(Supplied material)
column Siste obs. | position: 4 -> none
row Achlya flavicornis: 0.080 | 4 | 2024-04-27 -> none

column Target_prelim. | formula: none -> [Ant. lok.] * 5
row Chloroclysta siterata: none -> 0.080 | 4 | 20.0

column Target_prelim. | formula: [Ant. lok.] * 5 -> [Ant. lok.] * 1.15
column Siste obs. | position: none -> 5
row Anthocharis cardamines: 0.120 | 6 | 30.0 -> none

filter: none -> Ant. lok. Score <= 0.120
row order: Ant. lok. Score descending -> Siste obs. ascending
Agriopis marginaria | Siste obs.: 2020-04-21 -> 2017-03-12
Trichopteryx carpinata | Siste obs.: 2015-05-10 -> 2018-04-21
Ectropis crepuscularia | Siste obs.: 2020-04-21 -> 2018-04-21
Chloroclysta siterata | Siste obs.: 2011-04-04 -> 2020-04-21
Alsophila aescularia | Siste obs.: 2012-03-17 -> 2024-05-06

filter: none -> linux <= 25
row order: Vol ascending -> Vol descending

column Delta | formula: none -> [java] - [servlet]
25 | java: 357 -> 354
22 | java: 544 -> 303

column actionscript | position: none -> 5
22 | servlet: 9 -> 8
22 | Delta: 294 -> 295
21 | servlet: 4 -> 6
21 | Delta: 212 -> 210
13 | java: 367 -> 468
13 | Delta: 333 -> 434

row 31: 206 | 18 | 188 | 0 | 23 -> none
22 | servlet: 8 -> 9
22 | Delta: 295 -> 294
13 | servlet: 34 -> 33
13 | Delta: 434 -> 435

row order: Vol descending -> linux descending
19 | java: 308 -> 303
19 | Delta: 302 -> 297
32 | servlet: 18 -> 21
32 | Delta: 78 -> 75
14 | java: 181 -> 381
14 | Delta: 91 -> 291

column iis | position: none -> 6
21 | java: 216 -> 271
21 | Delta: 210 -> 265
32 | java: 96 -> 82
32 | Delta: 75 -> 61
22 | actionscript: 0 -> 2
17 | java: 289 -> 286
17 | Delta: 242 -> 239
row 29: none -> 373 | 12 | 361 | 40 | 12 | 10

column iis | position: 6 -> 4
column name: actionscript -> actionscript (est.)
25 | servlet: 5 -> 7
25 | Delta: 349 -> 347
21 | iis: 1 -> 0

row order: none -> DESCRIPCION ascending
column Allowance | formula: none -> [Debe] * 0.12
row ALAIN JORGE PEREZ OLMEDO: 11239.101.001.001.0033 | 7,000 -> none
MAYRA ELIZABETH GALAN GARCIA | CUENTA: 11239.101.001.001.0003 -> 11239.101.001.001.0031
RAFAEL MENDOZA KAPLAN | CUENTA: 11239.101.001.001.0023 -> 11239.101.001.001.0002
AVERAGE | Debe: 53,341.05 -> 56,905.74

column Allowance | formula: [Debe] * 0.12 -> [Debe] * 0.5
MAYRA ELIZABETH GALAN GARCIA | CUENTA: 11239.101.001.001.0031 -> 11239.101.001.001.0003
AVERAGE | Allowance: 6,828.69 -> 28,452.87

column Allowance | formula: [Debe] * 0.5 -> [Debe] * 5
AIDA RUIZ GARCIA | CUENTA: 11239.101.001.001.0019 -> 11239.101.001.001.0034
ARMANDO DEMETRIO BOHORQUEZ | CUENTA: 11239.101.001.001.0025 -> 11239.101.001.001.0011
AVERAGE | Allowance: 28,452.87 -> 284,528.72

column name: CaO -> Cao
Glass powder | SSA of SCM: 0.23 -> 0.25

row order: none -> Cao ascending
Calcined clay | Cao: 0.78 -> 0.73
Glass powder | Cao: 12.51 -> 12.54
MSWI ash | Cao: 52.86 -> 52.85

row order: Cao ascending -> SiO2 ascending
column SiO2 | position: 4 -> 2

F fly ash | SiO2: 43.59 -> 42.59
(End Supplied material)
> Work required:
Up to and including the line with "row Anthocharis cardamines: 0.120", output every line of the records above exactly, starting from the first; output nothing else.

> Output:
column Siste obs. | position: 4 -> none
row Achlya flavicornis: 0.080 | 4 | 2024-04-27 -> none

column Target_prelim. | formula: none -> [Ant. lok.] * 5
row Chloroclysta siterata: none -> 0.080 | 4 | 20.0

column Target_prelim. | formula: [Ant. lok.] * 5 -> [Ant. lok.] * 1.15
column Siste obs. | position: none -> 5
row Anthocharis cardamines: 0.120 | 6 | 30.0 -> none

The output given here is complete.